Den Brexit-Verhandlern läuft die Zeit davon. Beim Treffen der Europaminister zum Austritt Großbritanniens am Freitag wurde bereits über einen Sondergipfel im November spekuliert, sollte es nicht gelingen, die Scheidungsbedingungen wie geplant bis Oktober zu klären. „Wir kommen in die entscheidende Phase der Verhandlungen und haben beschlossen, dass sie intensiviert werden müssen“, sagte Österreichs Europaminister Gernot Blümel (ÖVP) nach dem Treffen. Österreich werde während seines Vorsitzes alles tun, um eine Einigung zu erreichen. Ein „harter Brexit“, also ein ungeordneter Austritt, sei aber nicht vom Tisch.
Die Schlüsselfrage für die 27 Mitgliedsstaaten ist nach wie vor die „Lösung der irischen Grenzfrage“. Ohne eine Einigung werde es keinen Austrittsvertrag geben und auch keine Übergangsperiode nach dem Austritt Ende März 2o19, sagte Blümel, und rechnete vor, warum die Zeit läuft: Die Ratifizierung des Scheidungsvertrags im EU-Parlament und im britischen Parlament braucht etwa zwei Monate. „Wenn Sie das abziehen, ist eine Einigung vor Dezember notwendig“, betonte er. Schon vor der Sitzung war klar, dass es bei den Verhandlungen keine Sommerpause geben wird. Zwar sind 80 Prozent des Austrittsvertrags fertig. Das Kernproblem ist aber ungelöst: Wie kann nach dem Brexit eine harte Grenze zwischen der Republik Irland und der britischen Provinz Nordirland verhindert werden, um den blutigen Nordirland-Konflikt nicht wieder zu entfachen? Die britische Premierministerin Theresa May hat die im Dezember vereinbarte „Auffanglösung“mittlerweile ausgeschlossen. Diese sah vor, dass Nordirland im Warenverkehr und in der Landwirtschaft die EU-Regeln behält. Damit bräuchte es keine Kontrollen auf der grünen Insel, allerdings irgendwo zwischen Belfast und London. Grenzen im eigenen Land haben die Hardliner in Mays eigener Partei vorige Woche im Unterhaus aber niedergestimmt.

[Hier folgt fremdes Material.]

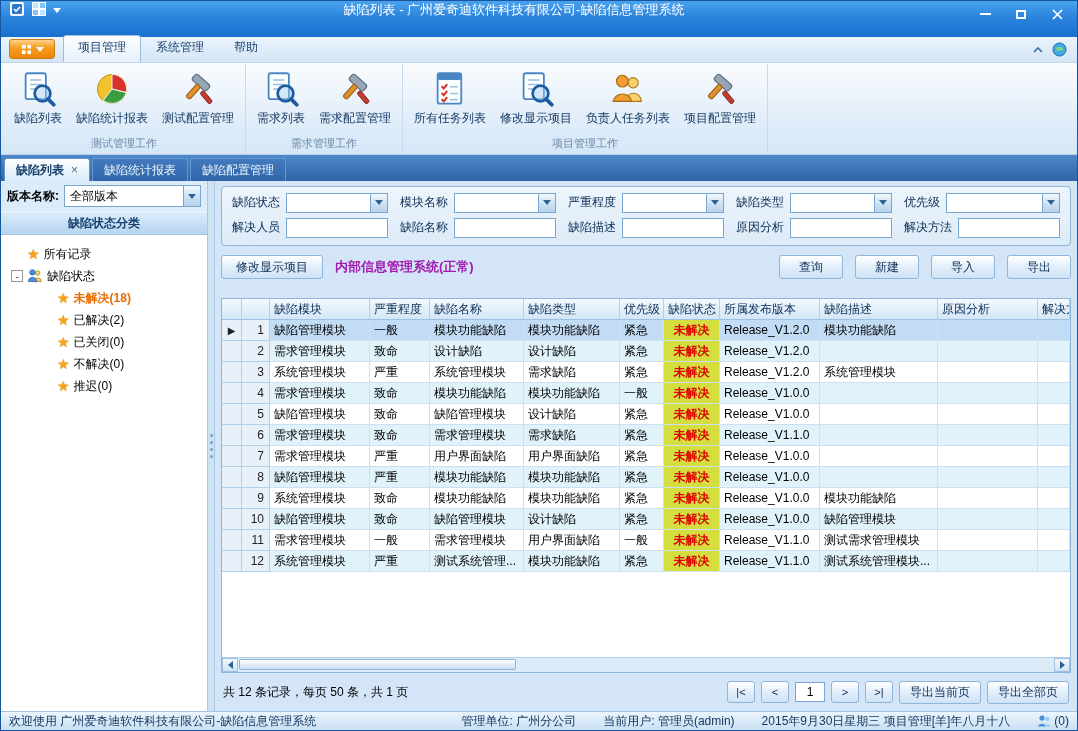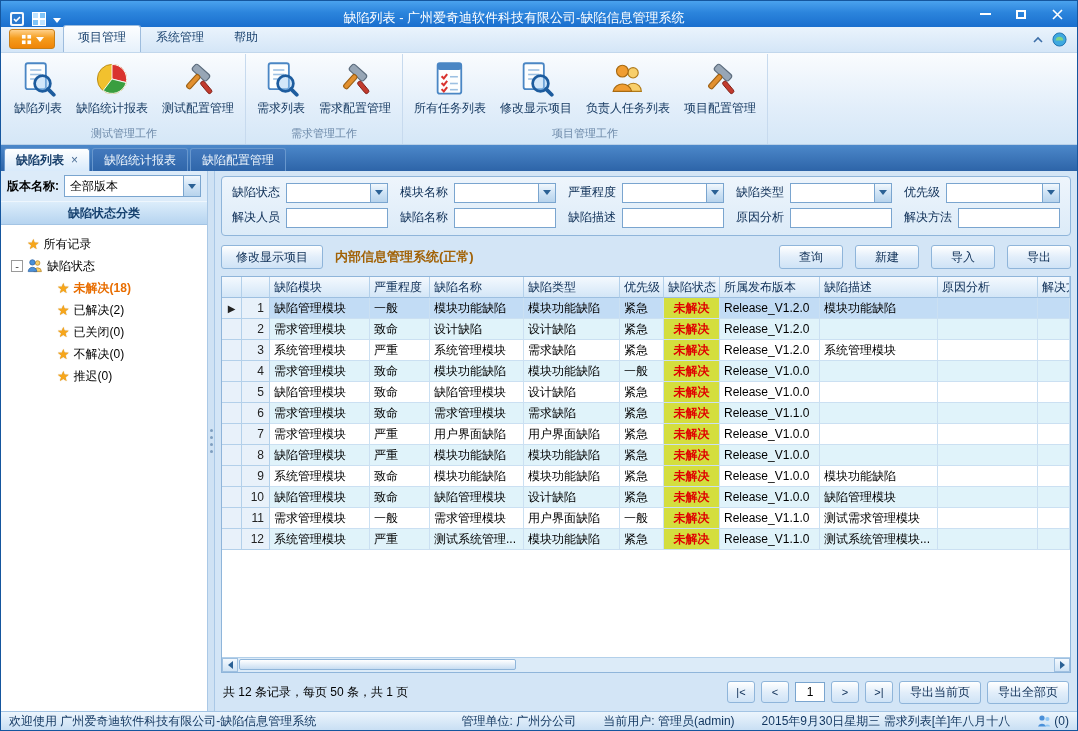"缺陷列表 - 广州爱奇迪软件科技有限公司-缺陷信息管理系统" .titlebar { align-items: flex-end -> flex-start; height: 26px -> 36px }
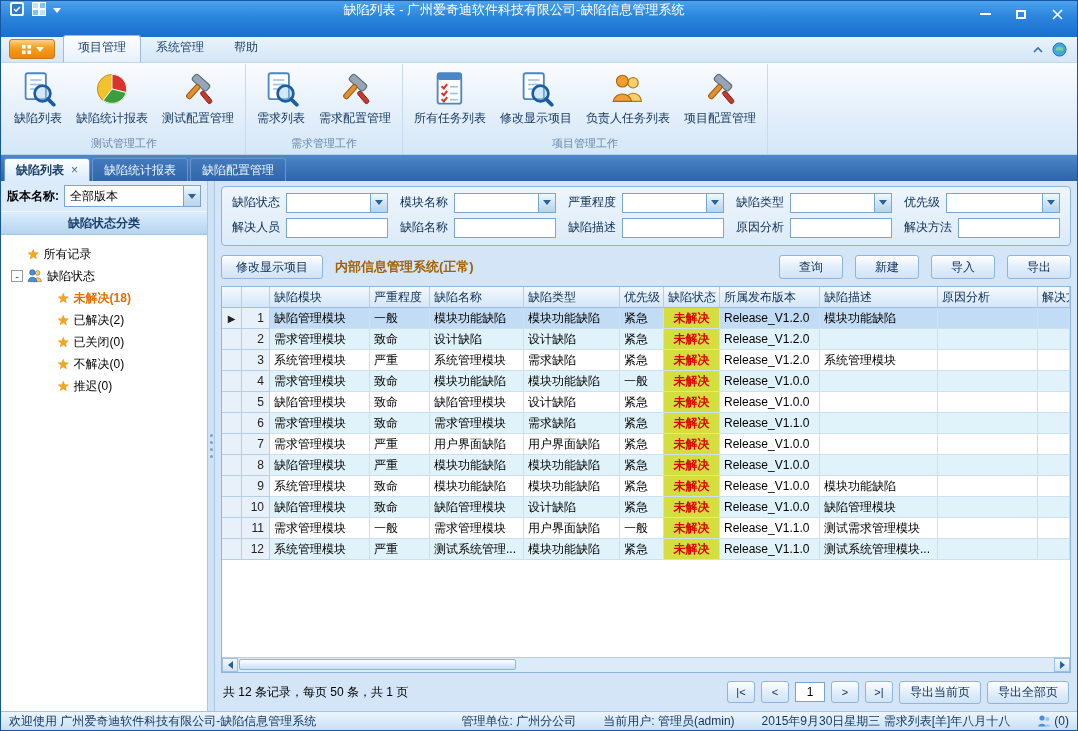"内部信息管理系统(正常)" .sys-label { color: #a16207 -> #a21caf }
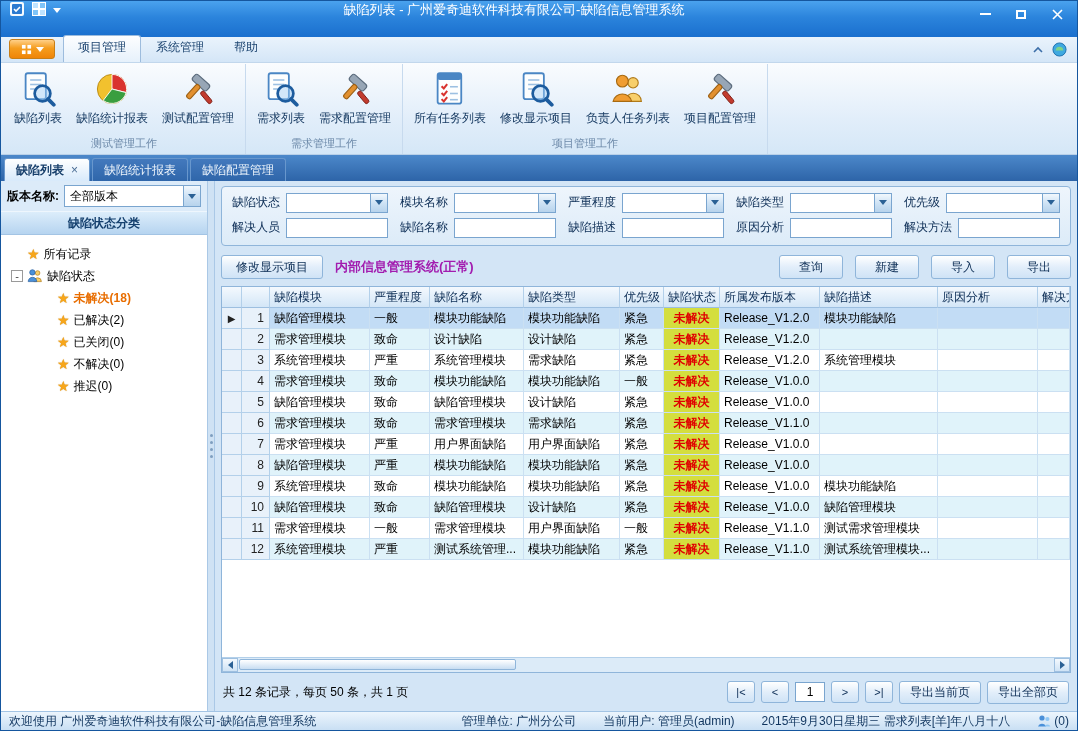"缺陷模块" .gridwrap { margin-top: none -> 12px }
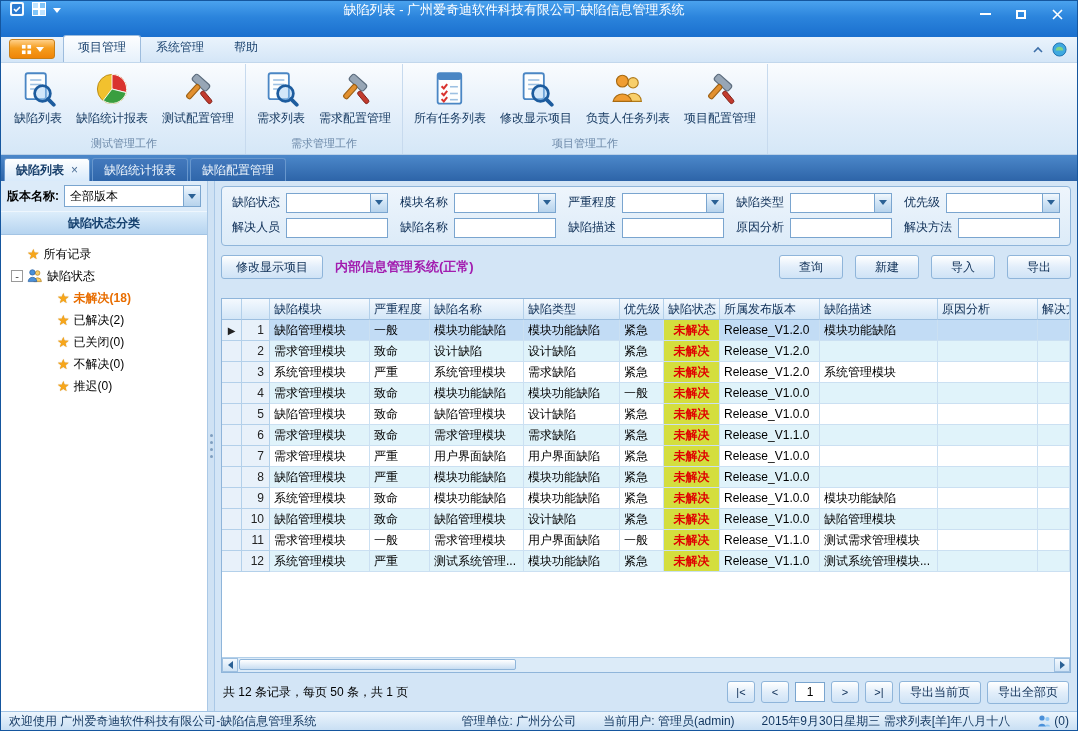"2015年9月30日星期三 需求列表[羊]年八月十八" span { text: 需求列表 -> 项目管理 }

„Wir fordern keine Grenzen, sondern Kontrollen bei bestimmten Gütern“, sagte EU-Chefverhandler Michel Barnier und rief zu einer „Entdramatisierung“auf. Nächste Woche gehen die Gespräche über eine mögliche neue „Auffanglösung“weiter. „Wir akzeptieren jede Lösung, solange sie juristisch und praktisch umsetzbar ist“, sagte Barnier. Ziel sei nach wie vor, den Binnenmarkt zu bewahren und Irland vor negativen Folgen des Brexits zu schützen und so die Voraussetzungen für das künftige Verhältnis der EU mit Großbritannien zu schaffen.

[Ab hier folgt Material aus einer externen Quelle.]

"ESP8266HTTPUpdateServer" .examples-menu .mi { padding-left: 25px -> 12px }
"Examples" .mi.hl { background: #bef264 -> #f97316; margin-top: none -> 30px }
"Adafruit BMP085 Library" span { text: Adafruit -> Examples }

Der Plan Londons für ein weitreichendes Freihandelsabkommen mit der EU, der vorige Woche präsentiert wurde, wirft „viele Fragen auf“, wie Barnier nach der Sitzung sagte – eine höfliche Umschreibung der Tatsache, dass vieles davon nicht mit EU-Recht vereinbar ist.

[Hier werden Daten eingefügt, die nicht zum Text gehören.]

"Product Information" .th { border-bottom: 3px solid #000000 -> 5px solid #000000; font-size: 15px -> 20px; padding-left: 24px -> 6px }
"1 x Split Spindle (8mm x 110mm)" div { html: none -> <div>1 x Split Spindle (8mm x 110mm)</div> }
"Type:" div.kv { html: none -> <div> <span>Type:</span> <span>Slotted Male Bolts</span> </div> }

Es gab bereits erste Wortmeldungen, die Verhandlungen nicht zu dogmatisch zu führen. Die Leitlinien, die die EU-Staaten beschlossen hätten, seien „keine roten Linien“, sagte der deutsche Staatsminister im Auswärtigen Amt Michael Roth. Mehr Entgegenkommen der EU in der Frage, wie Grenzkontrollen in Irland verhindert werden können, forderte auch Theresa May bei einem Auftritt in Belfast am Freitag. Es sei Zeit, dass die EU ihre Position weiterentwickle und „nicht umsetzbare“Vorschläge verwerfe, sagte May.